* **Action item**: All entries need to be written out again exactly, without their pictures.

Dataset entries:
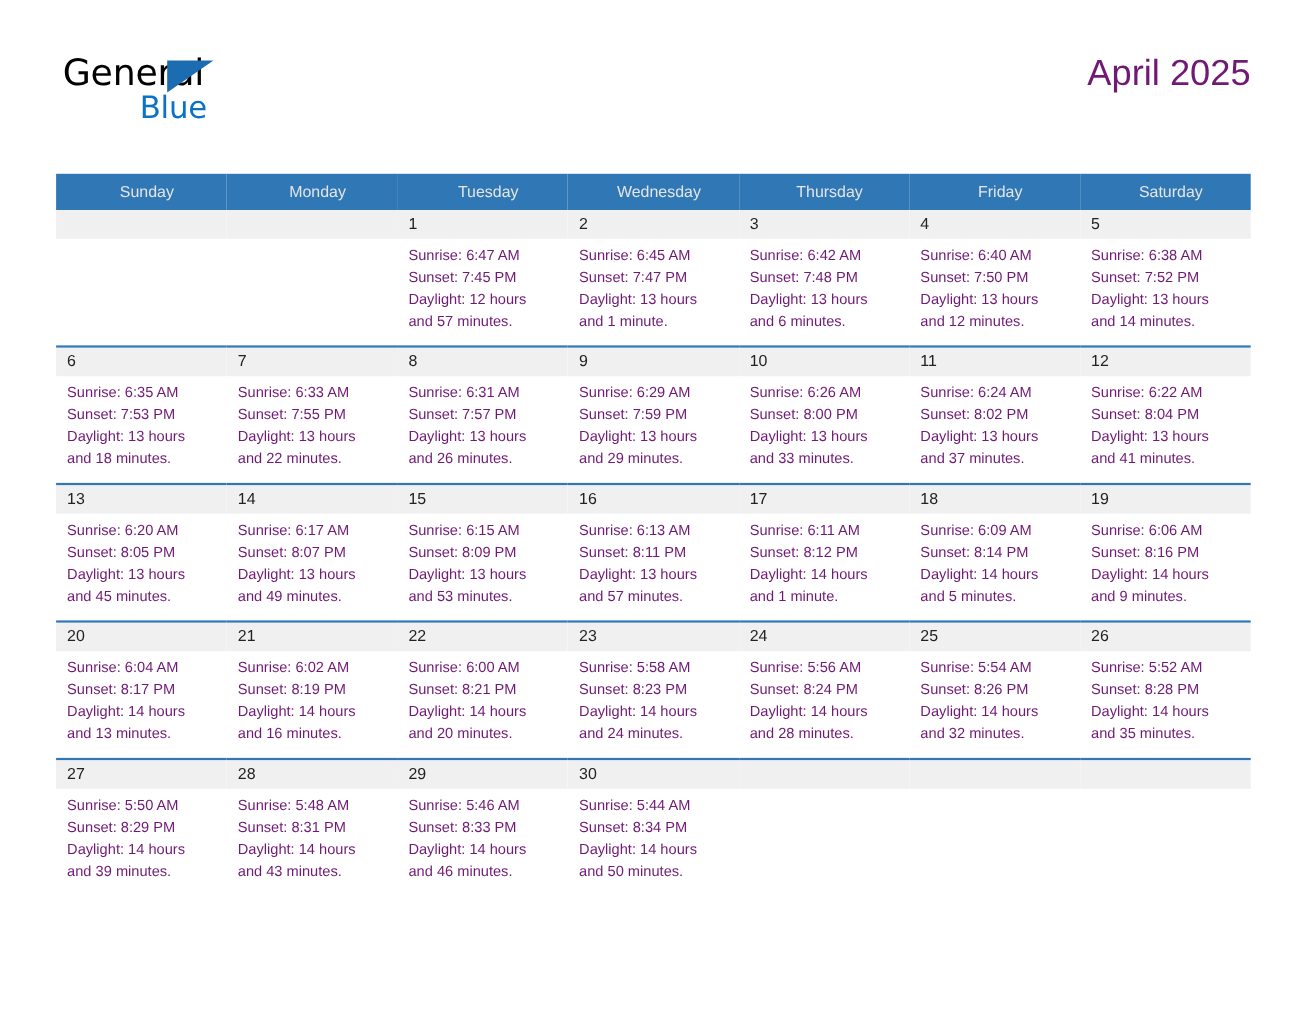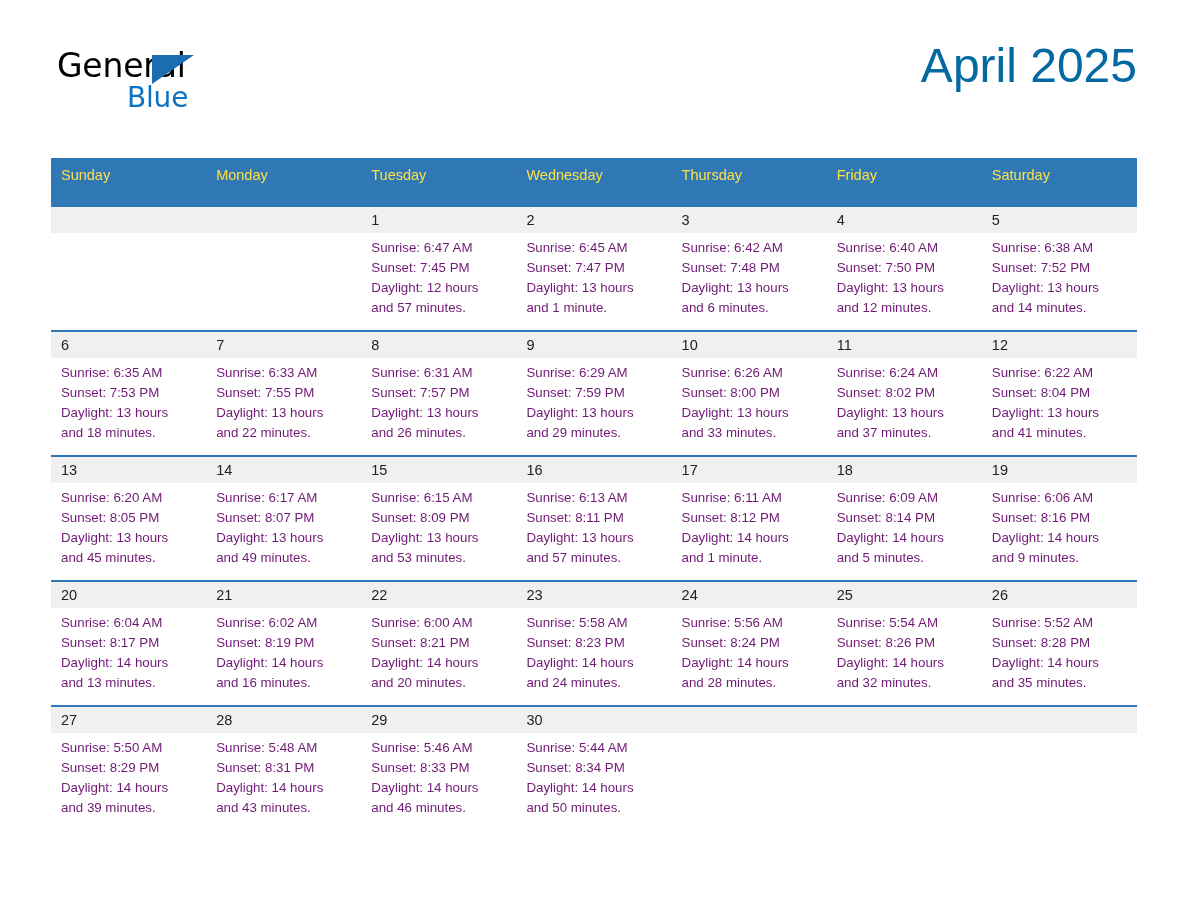--- a/index.html
+++ b/index.html
@@ -69,23 +69,23 @@
     line-height: 36px;
   }
 
   .title-block {
     position: absolute;
     right: 51px;
     top: 42px;
     text-align: right;
   }
   .month-title {
-    font-size: 48px;
+    font-size: 33px;
     font-weight: 400;
-    color: #0369a1;
+    color: #701a75;
     line-height: 48px;
     letter-spacing: 0px;
   }
   .location {
     margin-top: 9px;
     font-size: 23px;
     font-weight: 400;
     color: #171717;
     line-height: 28px;
   }
@@ -99,25 +99,25 @@
   }
 
   .cal-table {
     width: 1086px;
     border-collapse: collapse;
     table-layout: fixed;
   }
 
   .cal-table th {
     background: #3077b5;
-    color: #fde047;
+    color: #e5e5e5;
     font-size: 14.5px;
     font-weight: 400;
-    text-align: left;
-    padding: 8px 0 24px 10px;
+    text-align: center;
+    padding: 8px 0 8px 10px;
     height: 17px;
     vertical-align: middle;
   }
 
   td.daycell {
     vertical-align: top;
     padding: 0;
     width: 155.14px;
     background: #ffffff;
   }

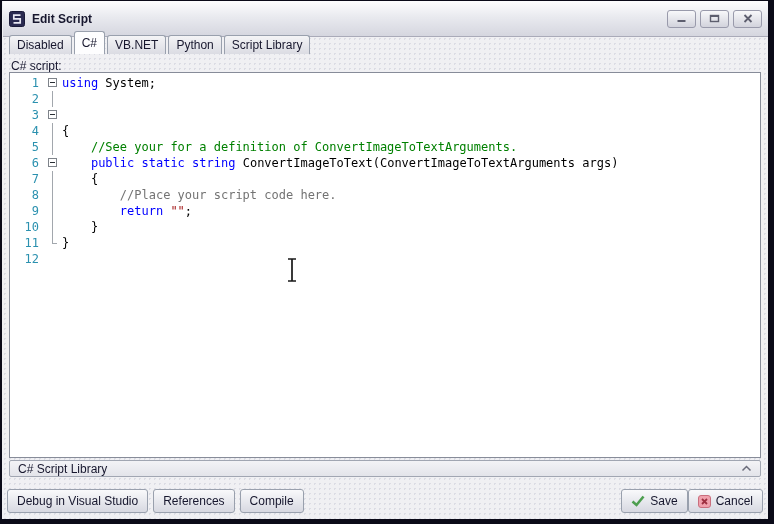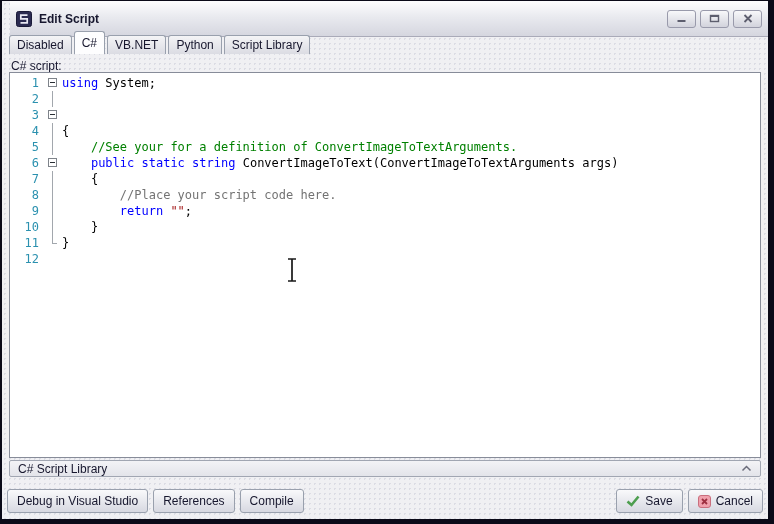--- a/index.html
+++ b/index.html
@@ -11,21 +11,21 @@
     overflow:hidden;
   }
   .window {
     position:absolute; left:2px; top:1px; width:766px; height:518px;
     background-color:#f0f0f3;
     background-image: radial-gradient(rgba(188,190,205,.40) 1px, transparent 1px);
     background-size:5px 5px;
   }
   
   .titlebar {
-    position:absolute; left:8px; top:0; right:0; height:36px;
+    position:absolute; left:1px; top:0; right:0; height:36px;
     background:linear-gradient(#fdfdfe, #e9eaef 45%, #d5d6df);
     border-bottom:1px solid #a9aab8;
     display:flex; align-items:center; padding:0 6px;
   }
   .title-text { font-weight:bold; font-size:12px; color:#17172e; margin-left:7px; }
   .controls { margin-left:auto; display:flex; gap:4px; }
   .ctrl-btn {
     width:29px; height:18px;
     background:linear-gradient(#f8f8fa,#d2d3dc);
     border:1px solid #999aab; border-radius:3px;
@@ -68,21 +68,21 @@
   
   .library {
     position:absolute; left:7px; right:7px; bottom:42px; height:17px;
     background:linear-gradient(#f3f3f6,#e3e4ea);
     border:1px solid #a1a6b2; border-radius:2px;
     display:flex; align-items:center; padding:0 8px;
     font-size:12px; color:#17172e;
   }
   .library .chev { margin-left:auto; display:flex; align-items:center; }
   
-  .footer { position:absolute; left:5px; right:5px; bottom:5px; height:26px; display:flex; align-items:center; gap:5px; }
+  .footer { position:absolute; left:5px; right:5px; bottom:5px; height:26px; display:flex; align-items:center; }
   .btn {
     height:24px; padding:0 9px;
     background:linear-gradient(#f9f9fb,#d7d8e1);
     border:1px solid #99a0ad; border-radius:3px;
     font-size:12px; color:#17172e;
     display:flex; align-items:center; gap:5px; cursor:default; white-space:nowrap;
   }
   .spacer { flex:1; }
 </style>
 </head>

* **The answer**:
--- a/index.html
+++ b/index.html
@@ -69,23 +69,23 @@
     line-height: 36px;
   }
 
   .title-block {
     position: absolute;
     right: 51px;
     top: 42px;
     text-align: right;
   }
   .month-title {
-    font-size: 48px;
+    font-size: 33px;
     font-weight: 400;
-    color: #0369a1;
+    color: #701a75;
     line-height: 48px;
     letter-spacing: 0px;
   }
   .location {
     margin-top: 9px;
     font-size: 23px;
     font-weight: 400;
     color: #171717;
     line-height: 28px;
   }
@@ -99,25 +99,25 @@
   }
 
   .cal-table {
     width: 1086px;
     border-collapse: collapse;
     table-layout: fixed;
   }
 
   .cal-table th {
     background: #3077b5;
-    color: #fde047;
+    color: #e5e5e5;
     font-size: 14.5px;
     font-weight: 400;
-    text-align: left;
-    padding: 8px 0 24px 10px;
+    text-align: center;
+    padding: 8px 0 8px 10px;
     height: 17px;
     vertical-align: middle;
   }
 
   td.daycell {
     vertical-align: top;
     padding: 0;
     width: 155.14px;
     background: #ffffff;
   }

--- a/index.html
+++ b/index.html
@@ -11,21 +11,21 @@
     overflow:hidden;
   }
   .window {
     position:absolute; left:2px; top:1px; width:766px; height:518px;
     background-color:#f0f0f3;
     background-image: radial-gradient(rgba(188,190,205,.40) 1px, transparent 1px);
     background-size:5px 5px;
   }
   
   .titlebar {
-    position:absolute; left:8px; top:0; right:0; height:36px;
+    position:absolute; left:1px; top:0; right:0; height:36px;
     background:linear-gradient(#fdfdfe, #e9eaef 45%, #d5d6df);
     border-bottom:1px solid #a9aab8;
     display:flex; align-items:center; padding:0 6px;
   }
   .title-text { font-weight:bold; font-size:12px; color:#17172e; margin-left:7px; }
   .controls { margin-left:auto; display:flex; gap:4px; }
   .ctrl-btn {
     width:29px; height:18px;
     background:linear-gradient(#f8f8fa,#d2d3dc);
     border:1px solid #999aab; border-radius:3px;
@@ -68,21 +68,21 @@
   
   .library {
     position:absolute; left:7px; right:7px; bottom:42px; height:17px;
     background:linear-gradient(#f3f3f6,#e3e4ea);
     border:1px solid #a1a6b2; border-radius:2px;
     display:flex; align-items:center; padding:0 8px;
     font-size:12px; color:#17172e;
   }
   .library .chev { margin-left:auto; display:flex; align-items:center; }
   
-  .footer { position:absolute; left:5px; right:5px; bottom:5px; height:26px; display:flex; align-items:center; gap:5px; }
+  .footer { position:absolute; left:5px; right:5px; bottom:5px; height:26px; display:flex; align-items:center; }
   .btn {
     height:24px; padding:0 9px;
     background:linear-gradient(#f9f9fb,#d7d8e1);
     border:1px solid #99a0ad; border-radius:3px;
     font-size:12px; color:#17172e;
     display:flex; align-items:center; gap:5px; cursor:default; white-space:nowrap;
   }
   .spacer { flex:1; }
 </style>
 </head>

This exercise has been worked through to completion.